Georg Paul Nussbiegel
Bildnis Erhard Christoph Bessel
1772, Mezzotinto
Darstellung: Repräsentatives halbfiguriges Porträt in Amtstracht, mit Lockenperücke und Bibel in der Hand. Darstellung vor dunklem Hintergrund. Beschriftung: In der Platte unterhalb der Darstellung bezeichnet "G. P. Nussbiegel Sculp 1772" Maße: Das Blatt misst ca. 50,0 x 35,0 cm, die Darstellung ca. 35,5 x 24,0 cm. Zustand: Kräftiger, kontrastreicher und gut erhaltener Druck.
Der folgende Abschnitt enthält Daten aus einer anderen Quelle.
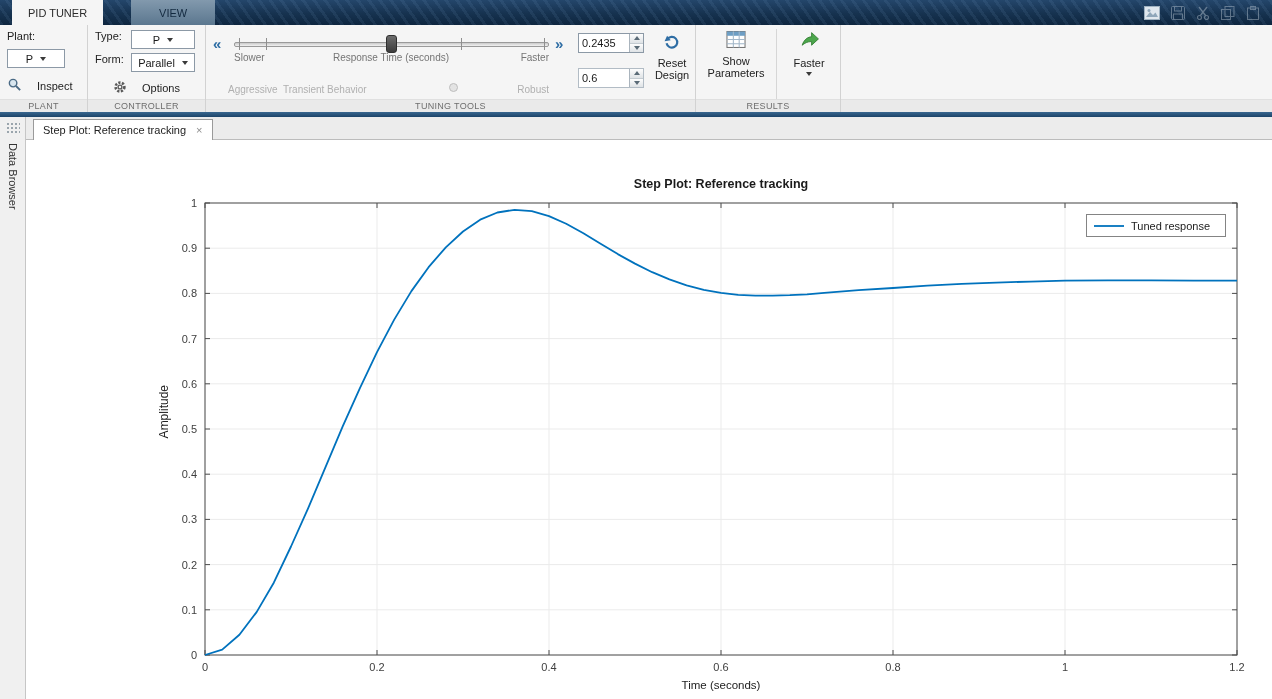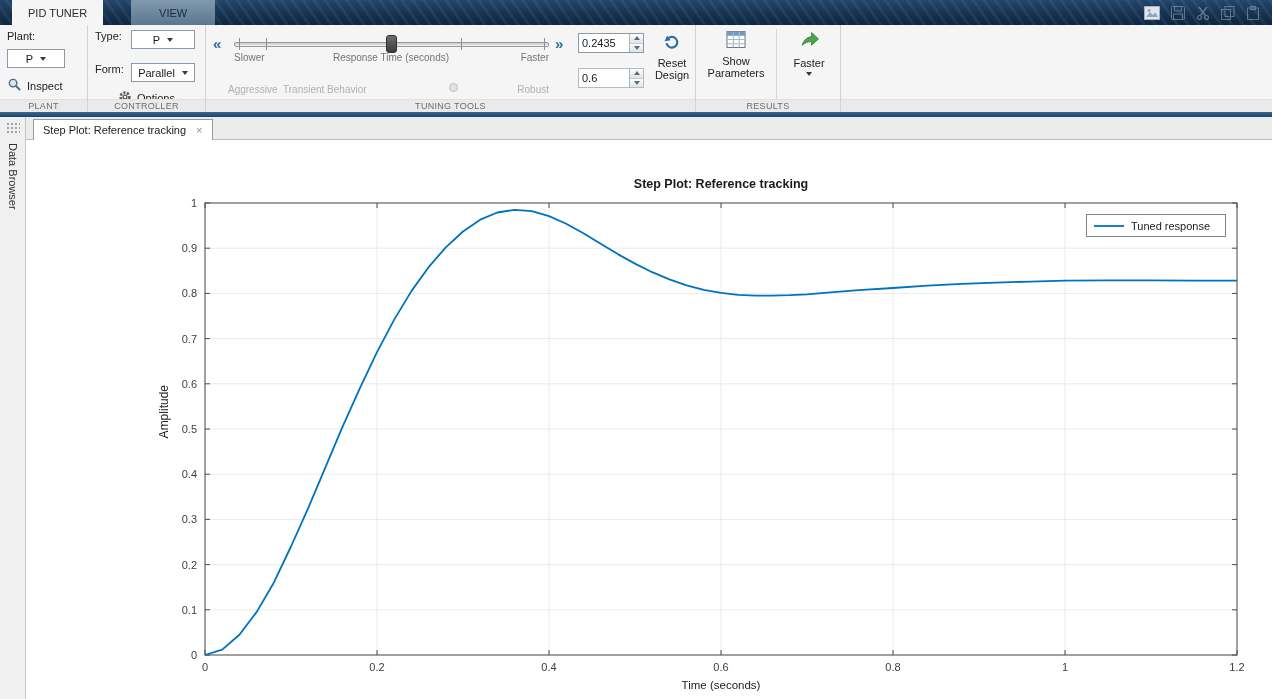"Form:" div.crow { margin-top: 14px -> 4px }
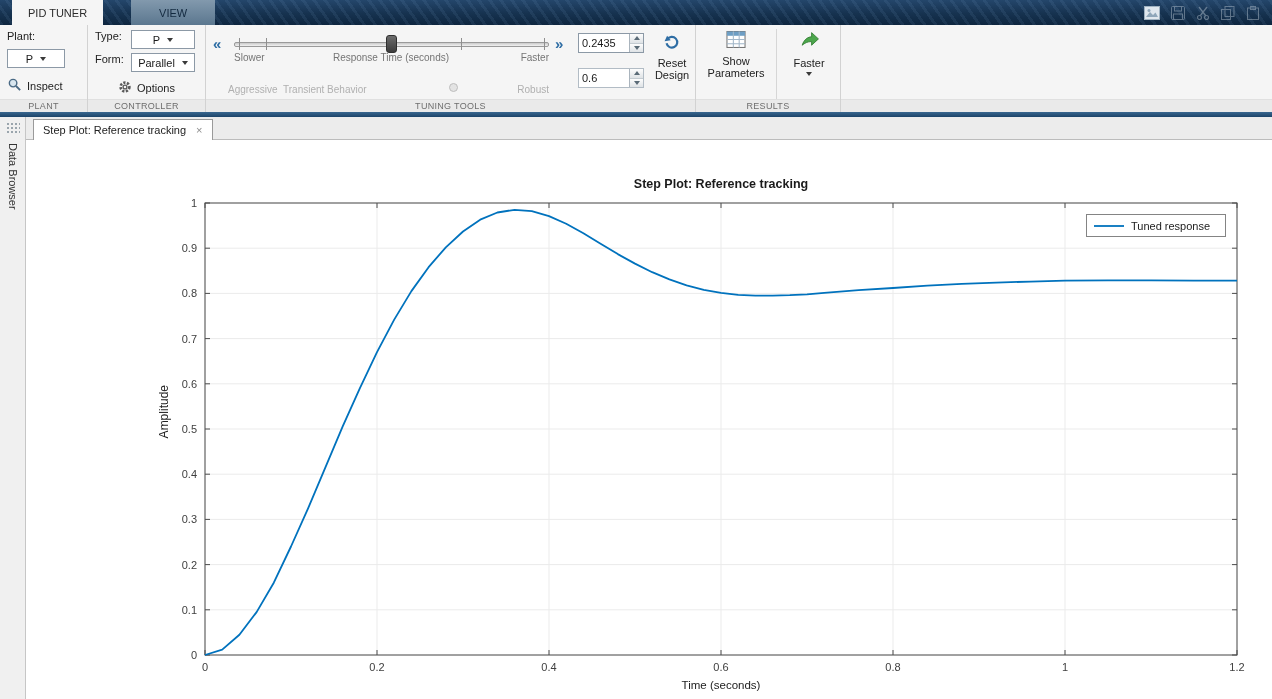"Inspect" .ibtn { gap: 5px -> 15px }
Das Papier altersbedingt gebräunt, stellenweise fleckig und angeschmutzt. An Ecken und Rändern bestoßen und knickspurig, stellenweise eingerissen; am oberen rechten Eck ist abgerissen. Provenienz: Aus der Sammlung Johann Simon Erhardt (1776-1829).
Georg Paul Nussbiegel
Bildnis Johannes Leisner
1745, Kupferstich
Darstellung: Halbfiguriges Porträt des Nürnberger Kaufmannes in gemustertem Oval auf profiliertem Sockel hinter einem gebauschtem Vorhang. Beschriftung: Auf dem Sockel Inschrift und plattensigniert. Maße: Das Blatt misst ca. 46,5 x 32,0 cm, die Darstellung ca. 29,0 x 21,0 cm. Zustand: Kräftiger Druck. Das Papier gebräunt, stellenweise fleckig und angeschmutzt. An Rand und Ecken bestoßen und knickspurig, rechts unten stärker beschädigt. Provenienz: Aus der Sammlung Johann Simon Erhardt (1776-1829).